* _Task_
Make an exact copy of all the entries below, with the pictures left out.

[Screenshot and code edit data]
***

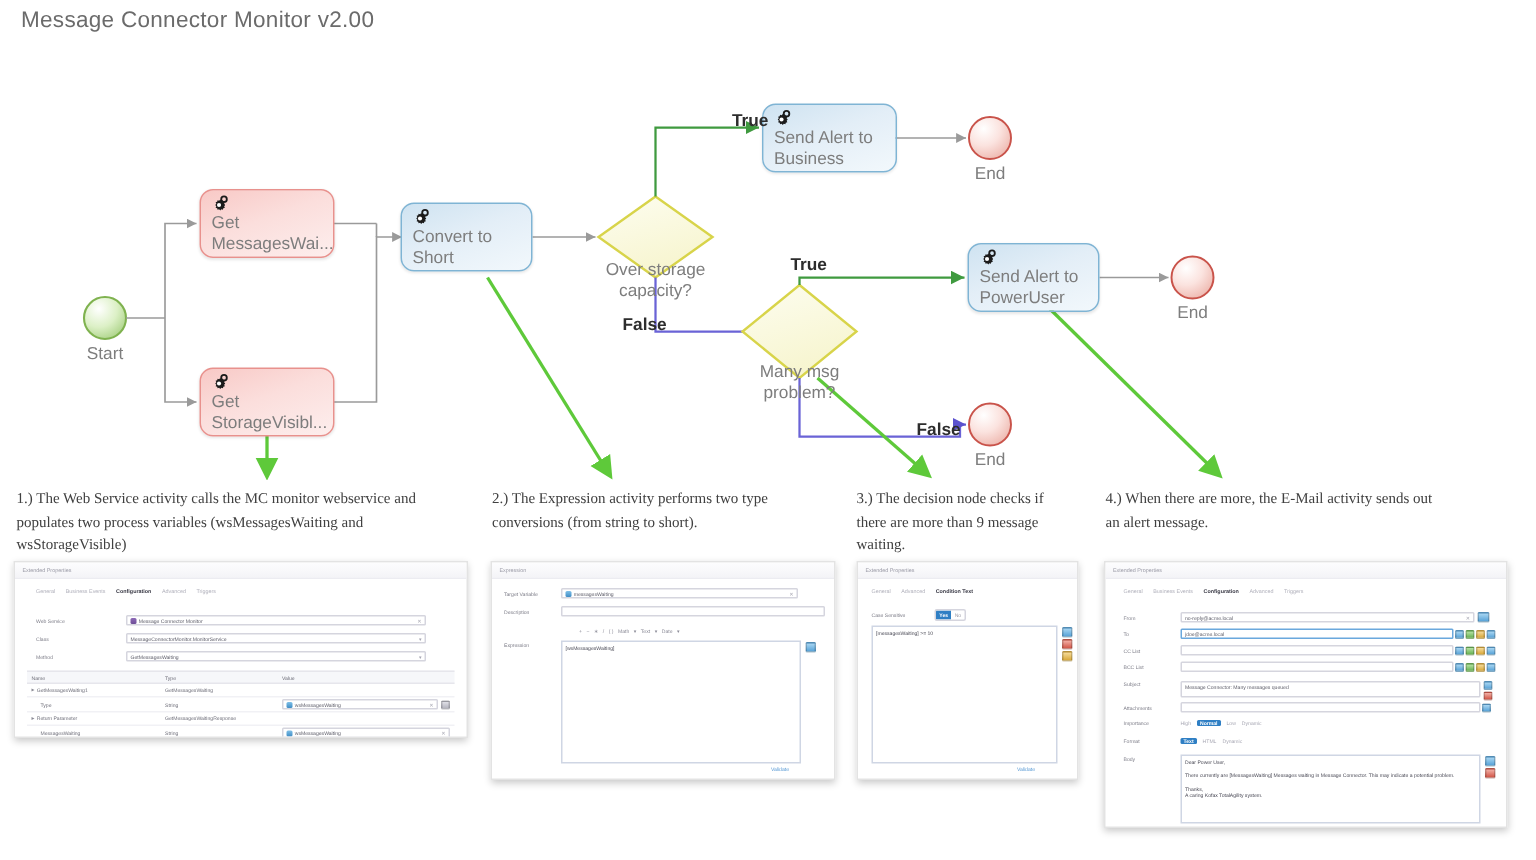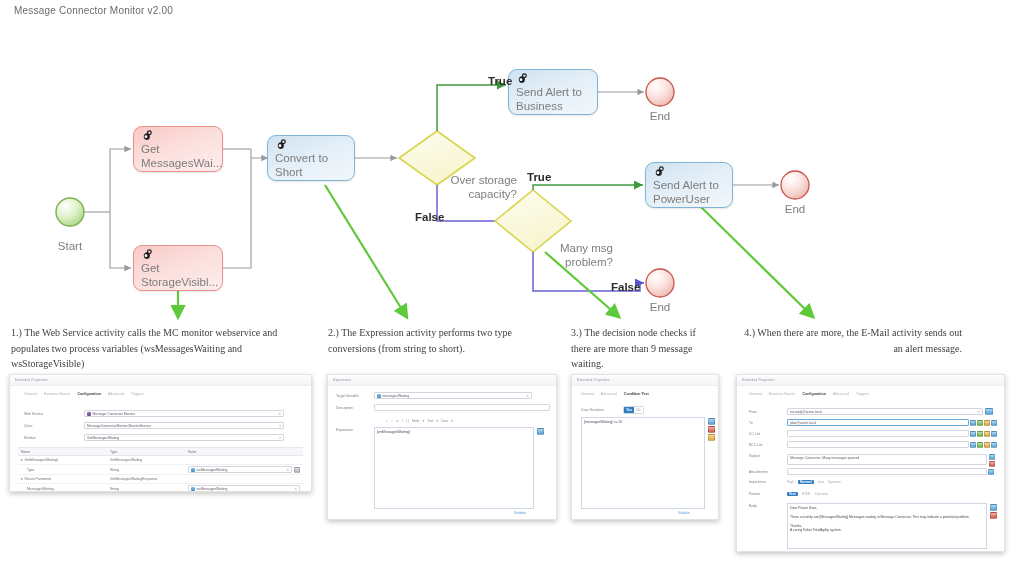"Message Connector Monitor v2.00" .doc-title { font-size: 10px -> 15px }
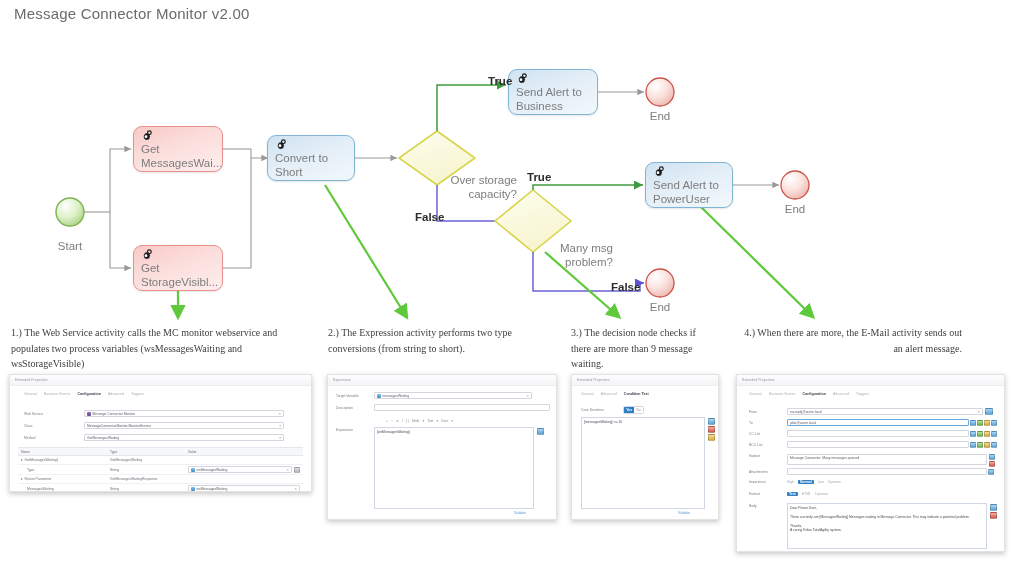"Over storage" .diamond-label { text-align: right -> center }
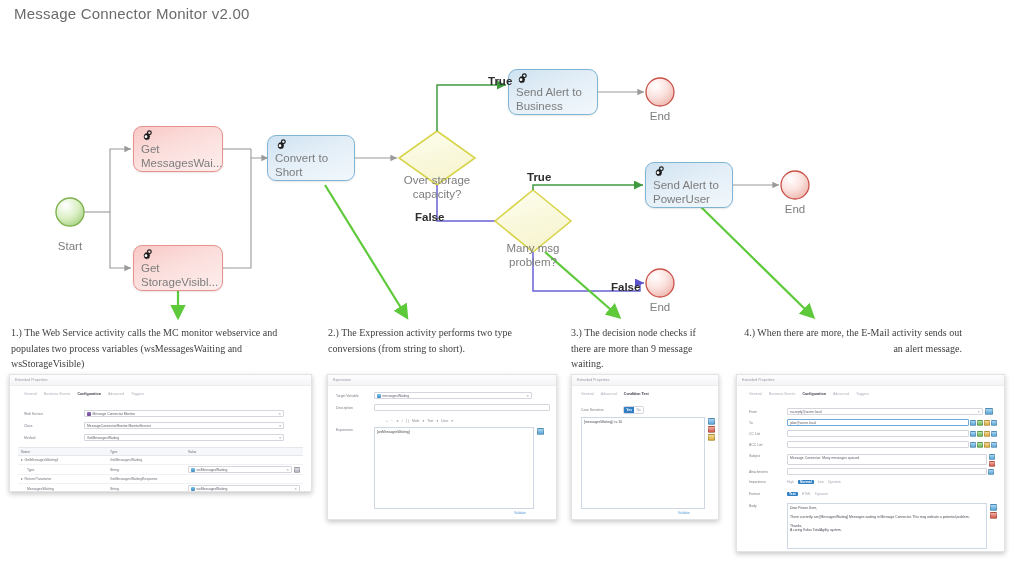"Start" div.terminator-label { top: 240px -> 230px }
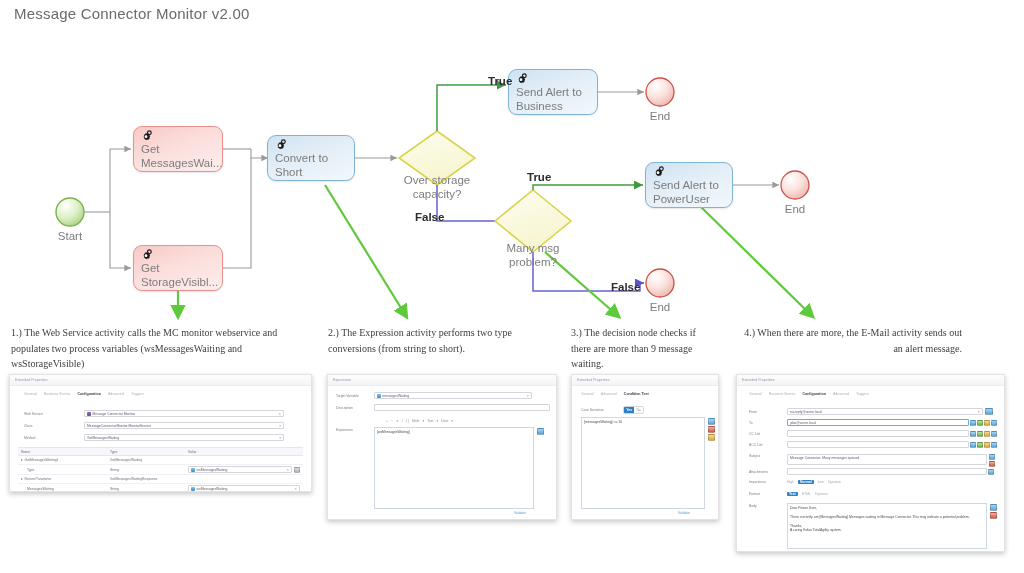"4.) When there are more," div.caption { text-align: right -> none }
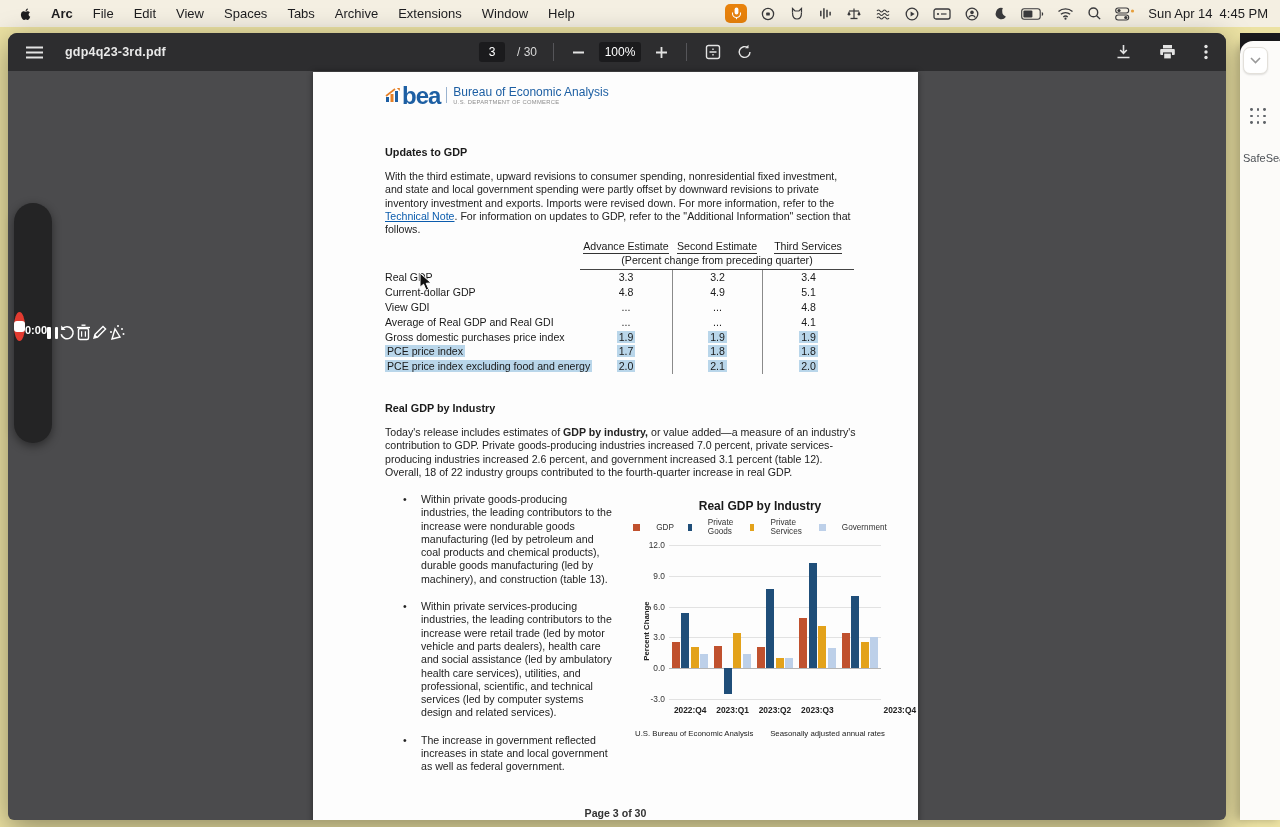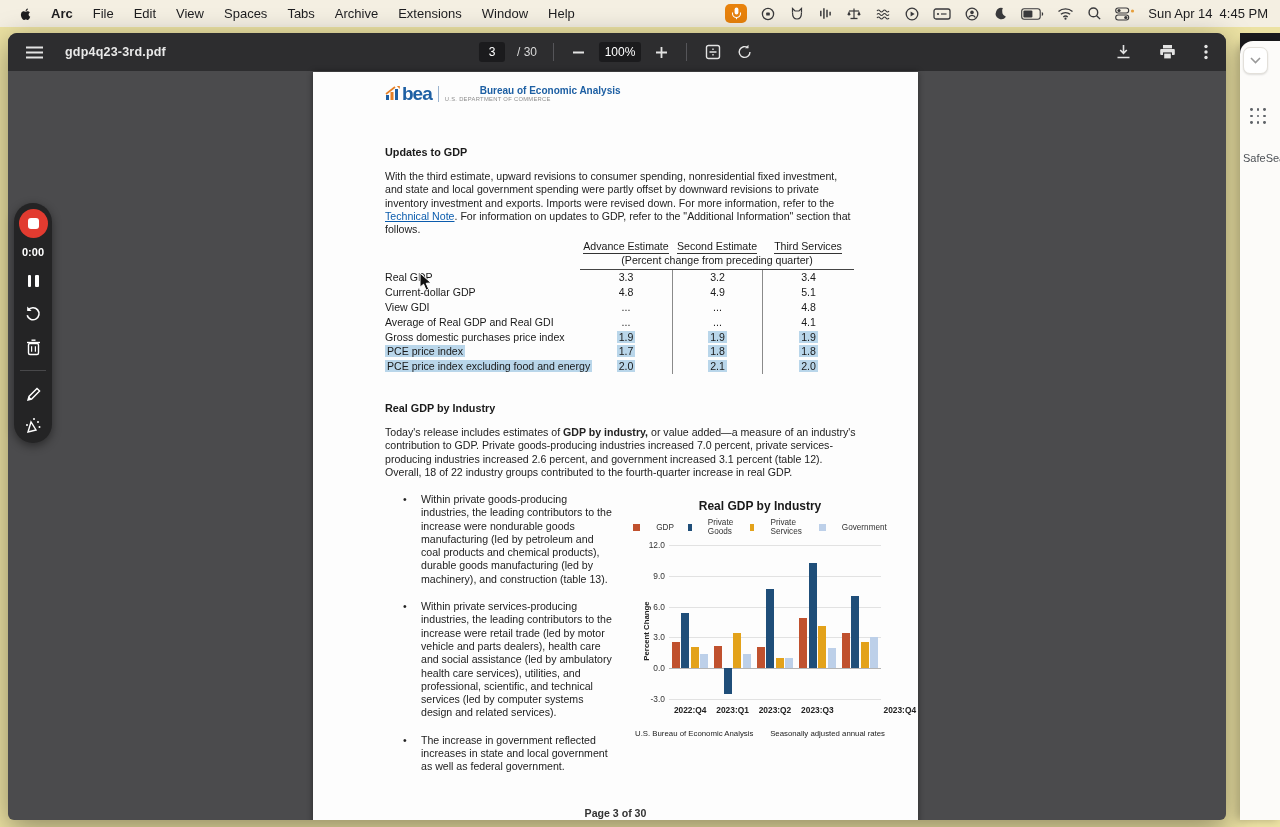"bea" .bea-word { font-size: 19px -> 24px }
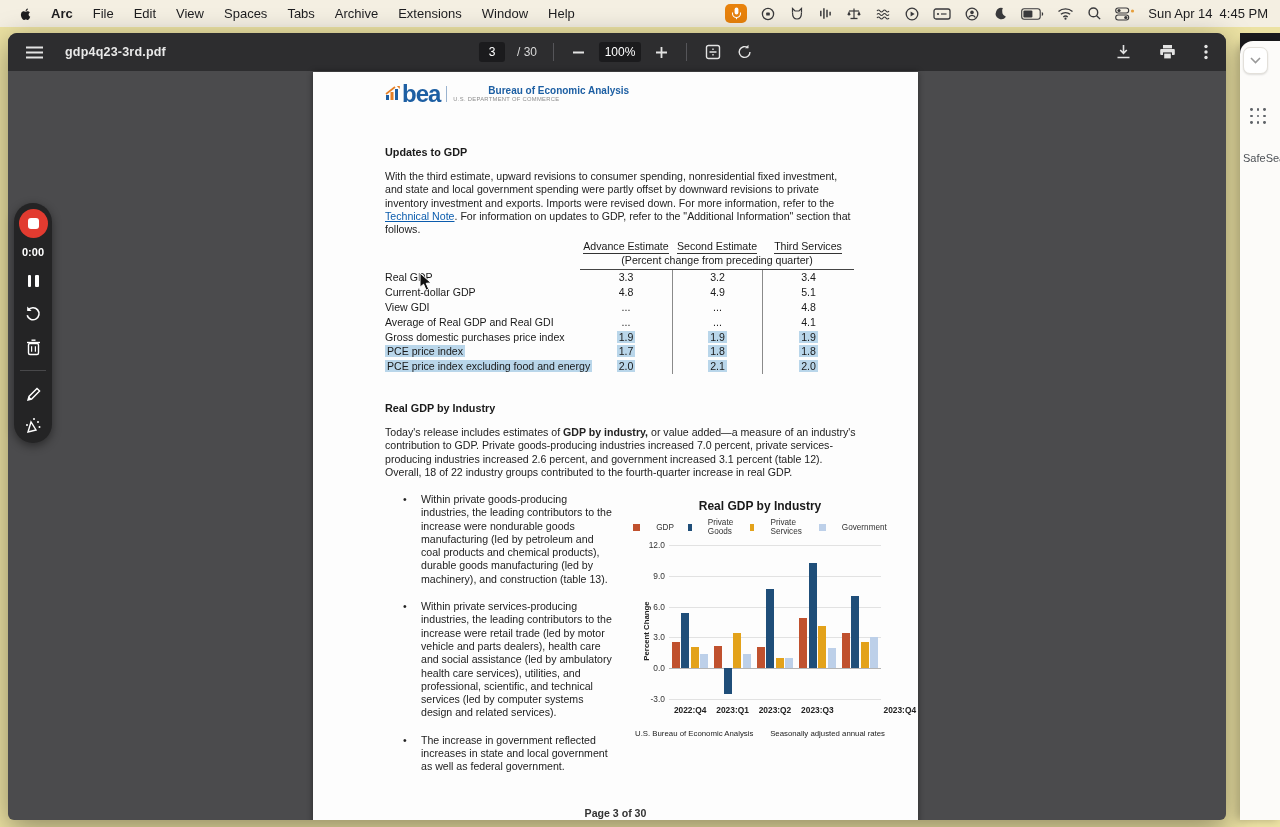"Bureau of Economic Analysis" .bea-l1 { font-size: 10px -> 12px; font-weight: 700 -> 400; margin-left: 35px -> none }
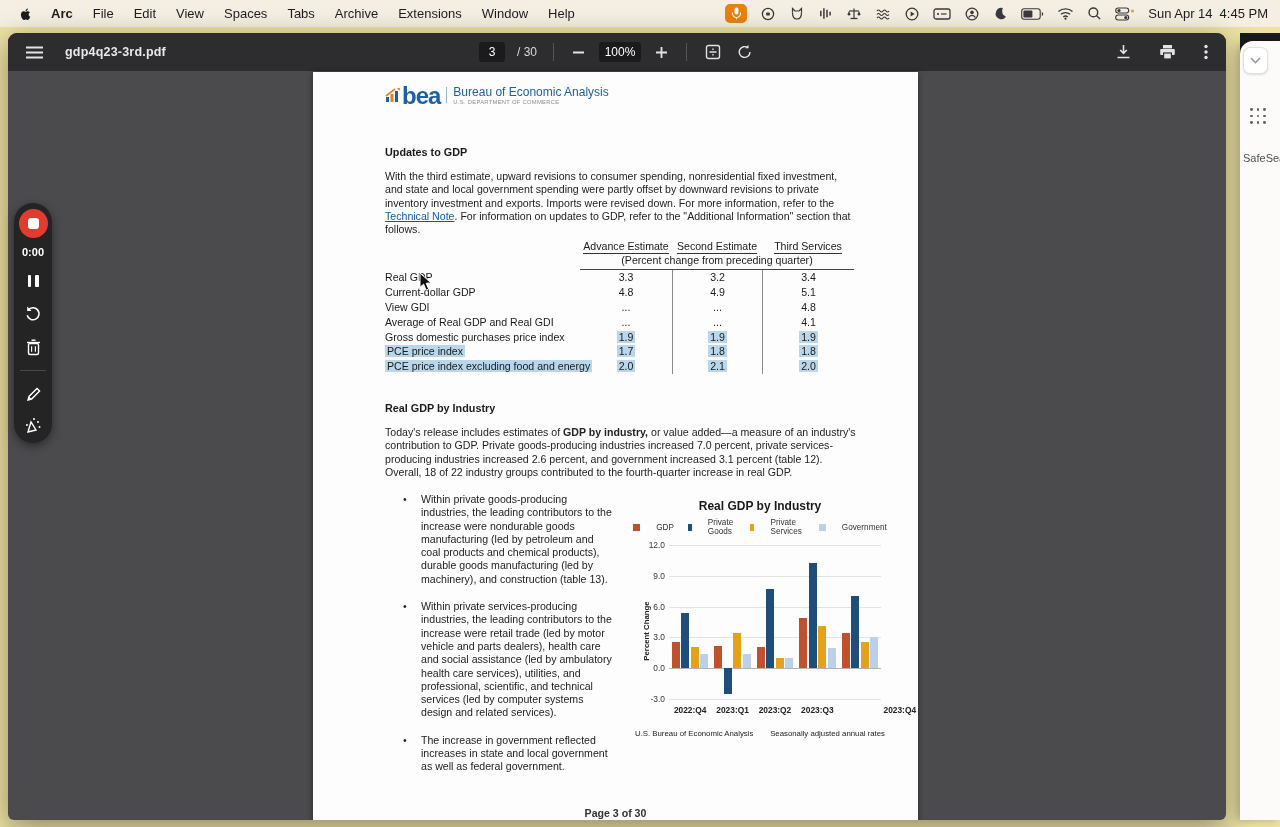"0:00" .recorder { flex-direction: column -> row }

***

* _Solution for this task_
"Message Connector Monitor v2.00" .doc-title { font-size: 10px -> 15px }
"Over storage" .diamond-label { text-align: right -> center }
"Start" div.terminator-label { top: 240px -> 230px }
"4.) When there are more," div.caption { text-align: right -> none }
"bea" .bea-word { font-size: 19px -> 24px }
"Bureau of Economic Analysis" .bea-l1 { font-size: 10px -> 12px; font-weight: 700 -> 400; margin-left: 35px -> none }
"0:00" .recorder { flex-direction: column -> row }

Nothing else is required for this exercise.